| ABOUT THIS TASK |
The records below are to be set down again exactly, with the pictures left out.

:: INFORMATION SUPPLIED ::

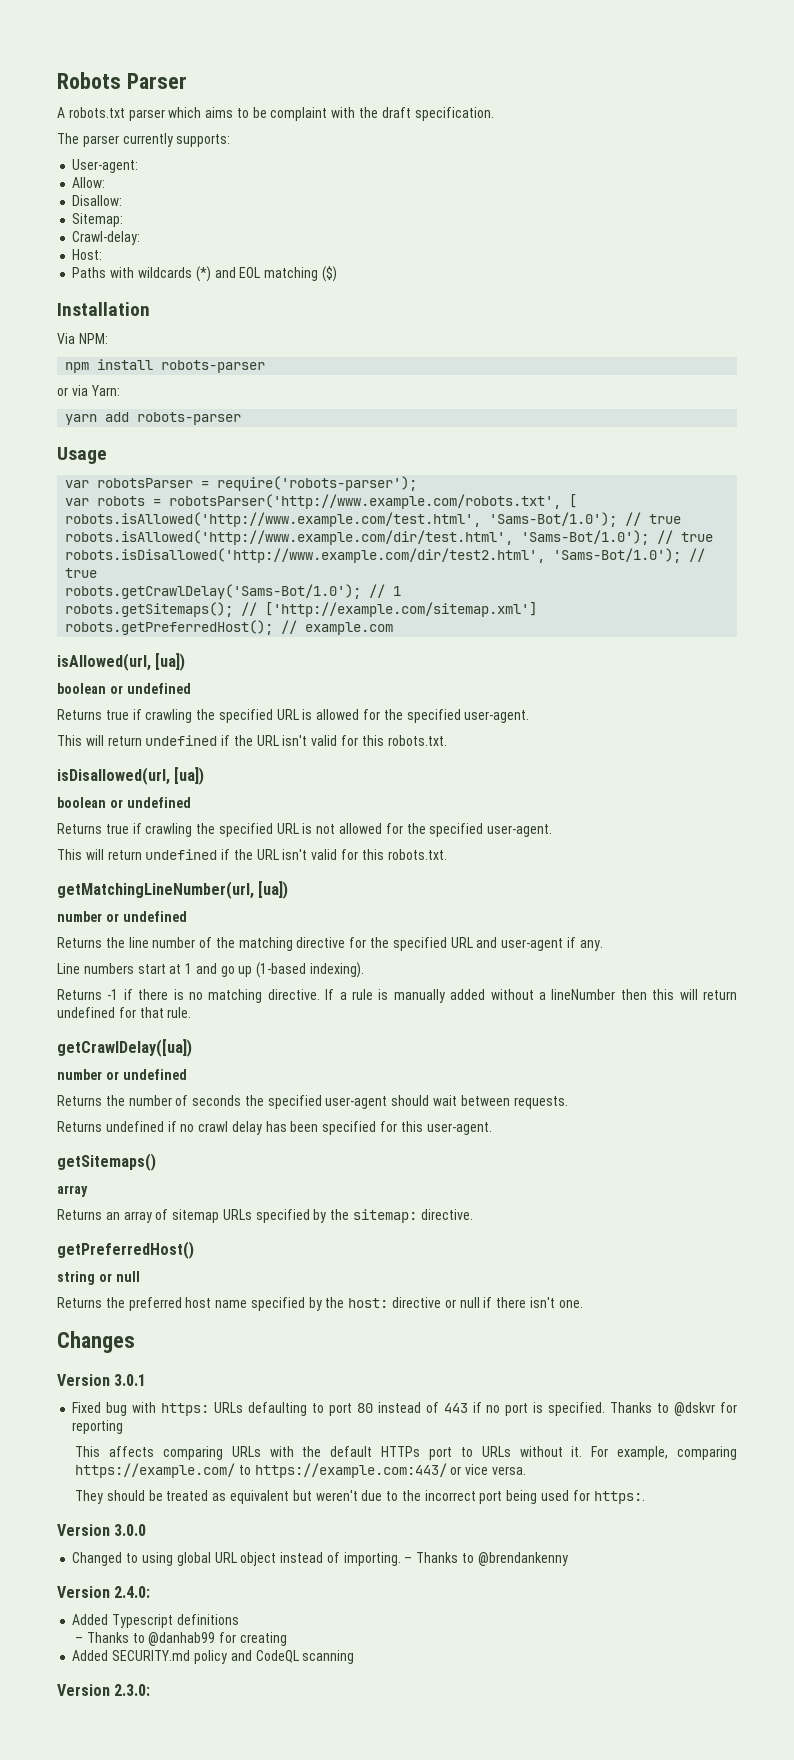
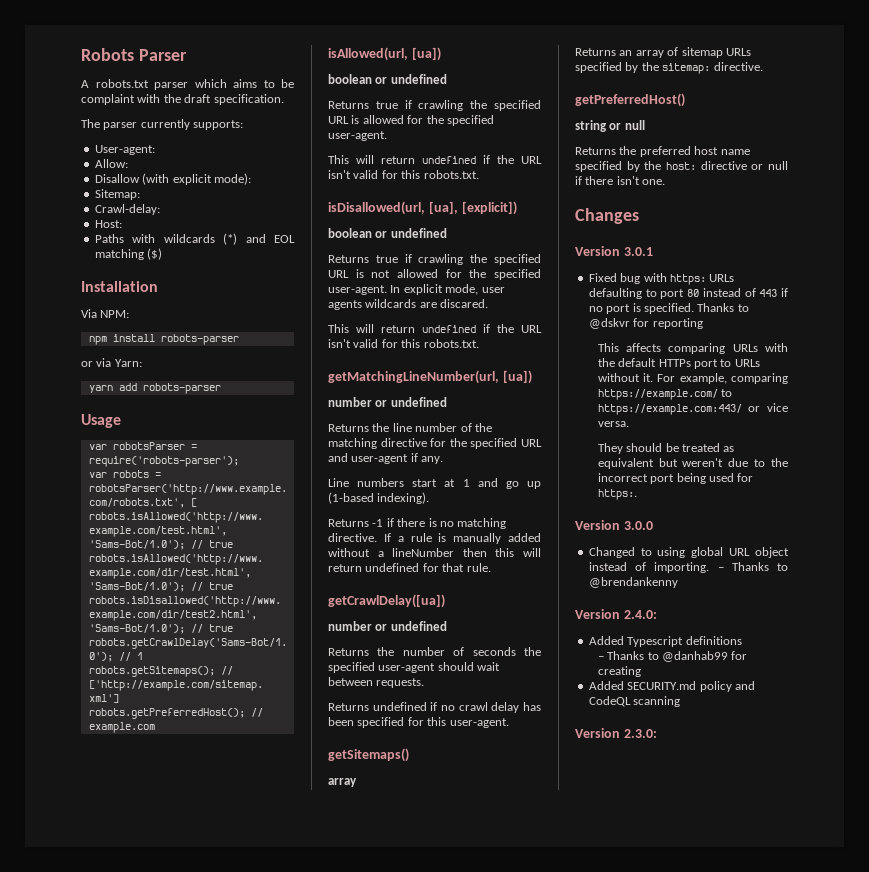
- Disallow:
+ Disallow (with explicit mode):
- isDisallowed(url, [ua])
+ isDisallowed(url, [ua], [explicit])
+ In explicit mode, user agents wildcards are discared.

:::

| ANSWER BOX |
- Disallow:
+ Disallow (with explicit mode):
- isDisallowed(url, [ua])
+ isDisallowed(url, [ua], [explicit])
+ In explicit mode, user agents wildcards are discared.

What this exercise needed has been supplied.